Research Paper Volume 11, Issue 13 pp 4478—4509
Integrated tumor stromal features of hepatocellular carcinoma reveals two distinct subtypes with prognostic/predictive significance
- 1 Department of Liver Surgery and Liver Transplantation Center, West China Hospital, Sichuan University, Chengdu 610041, China
- 2 Department of Critical Care Medicine, Sichuan Provincial Hospital for Women and Children, Chengdu 610045, Sichuan Province, China
received: April 14, 2019 ; accepted: June 25, 2019 ; published: July 12, 2019 ;https://doi.org/10.18632/aging.102064
How to Cite
Copyright: Li et al. This is an open-access article distributed under the terms of the Creative Commons Attribution License (CC BY 3.0), which permits unrestricted use, distribution, and reproduction in any medium, provided the original author and source are credited.

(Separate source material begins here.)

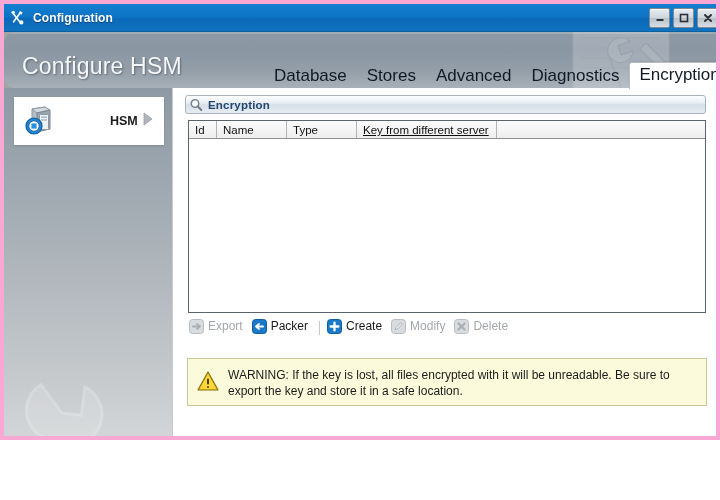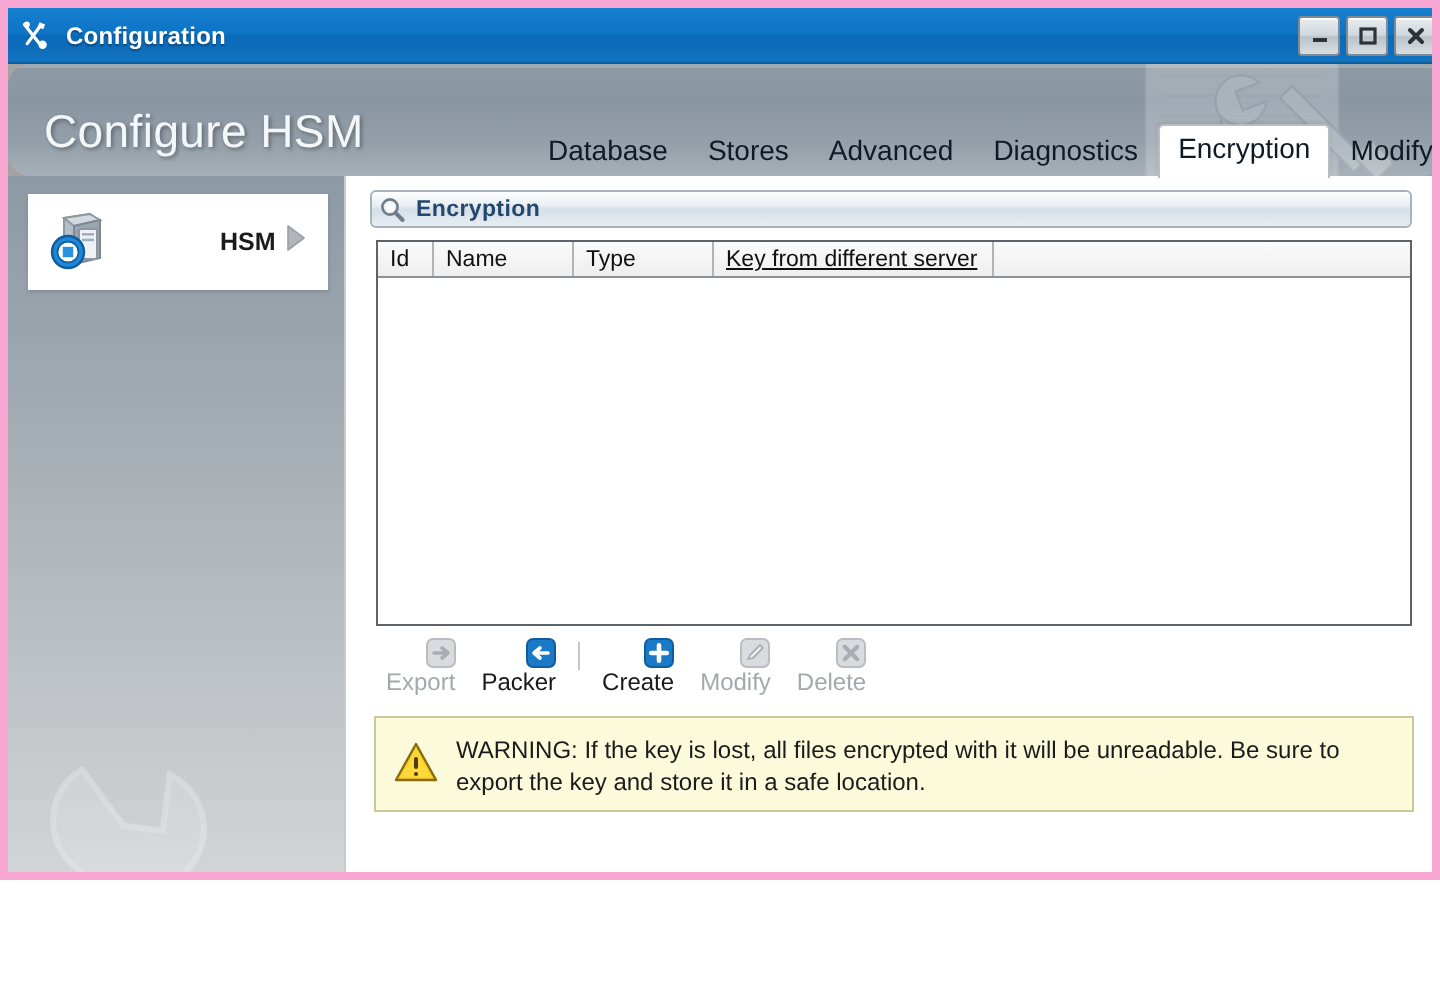"Database" .tab { font-size: 14px -> 17px }
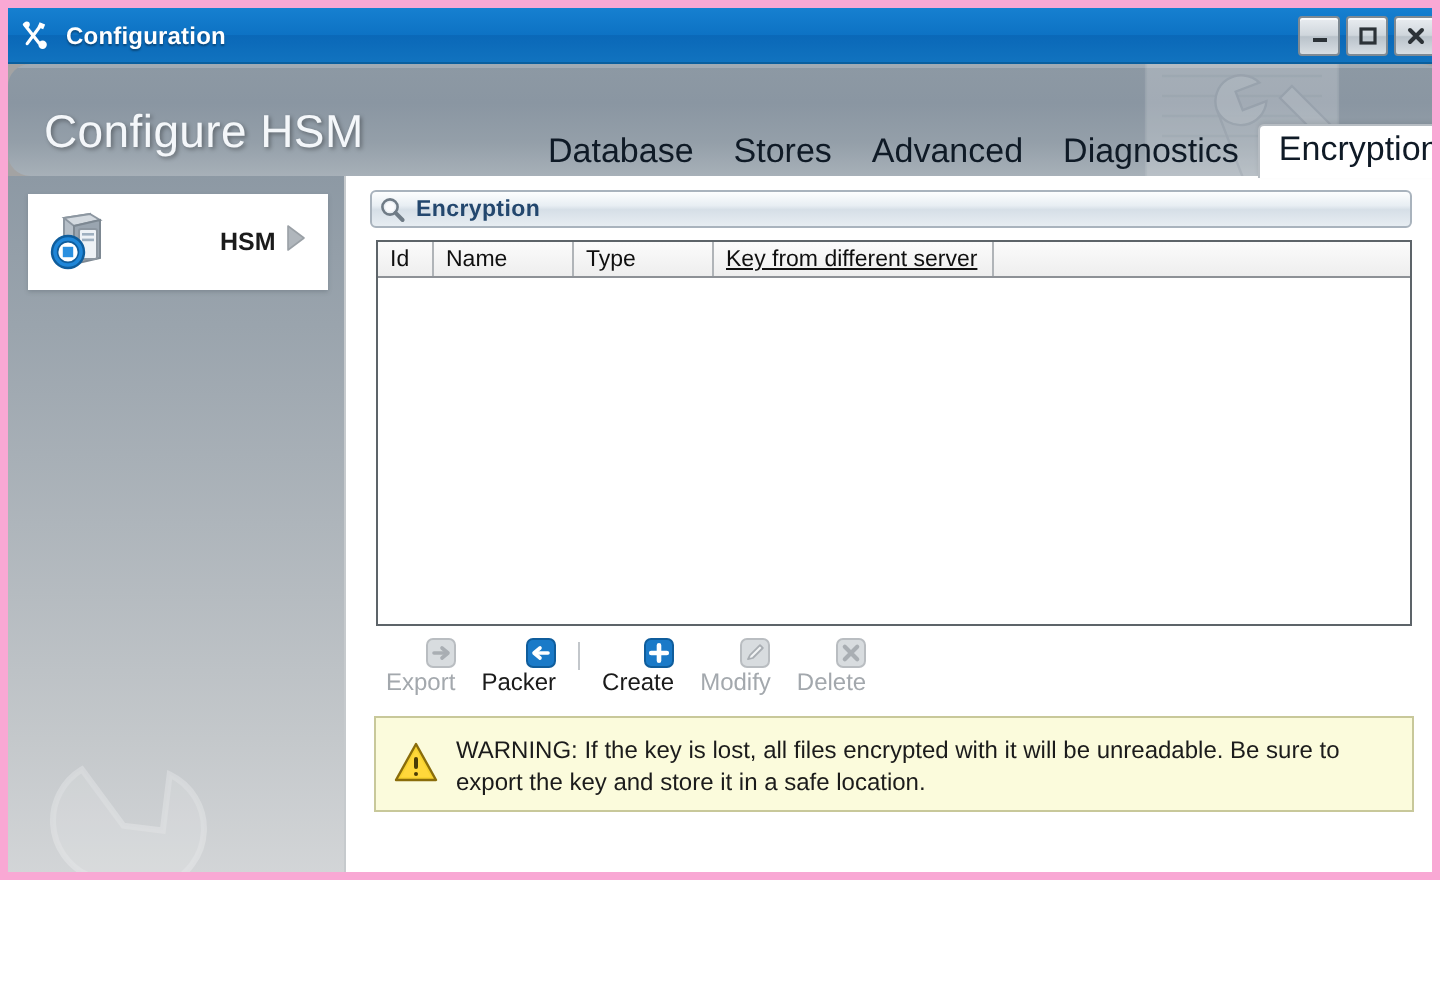"Export" .tool-btn { align-items: flex-end -> flex-start; flex-direction: column -> none }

Current clinical classification of hepatocellular carcinoma (HCC) is unable to predict prognosis efficiently. Our aim is to classify HCC into clinically/biologically relevant subtypes according to stromal factors. We detected seven types of stromal features in tumors from 161 HCC patients by immunohistochemical staining and Hematoxylin-eosin staining. Five stromal features were selected out of seven types of stromal features to construct stromal type based on LASSO COX regression model. Then, integrating multiple clinicopathologic characteristics and stromal type, we built two nomograms for overall survival (OS) and disease-free survival (DFS). Further validation of the stromal type and nomograms were performed in the testing cohort (n = 160) and validation cohort (n = 120). Using the LASSO model, we classified HCC patients into stromal type A subgroup (CD34lowTIL-stromal-ratiohighStromal-tumor-ratiolowα-SMAweakStromamature) and stromal type B subgroup (CD34highTIL-stromal-ratiolowStromal-tumor-ratiohighα-SMAstrongStromaimmature). The stromal type was an independent prognostic factor for OS and DFS in the training, testing and validation cohorts. Two nomograms (for OS and DFS) that integrated the stromal type and clinicopathologic risk factors also showed good predictive accuracy and discriminatory power. In addition, immune cell recruitment in the tumor microenvironment (TME) was conditioned by the tumor stromal type. In conclusion, the newly developed tumor stromal type was an effective predictor of OS and DFS. Furthermore, the stromal type is associated with the immune phenotype in the TME.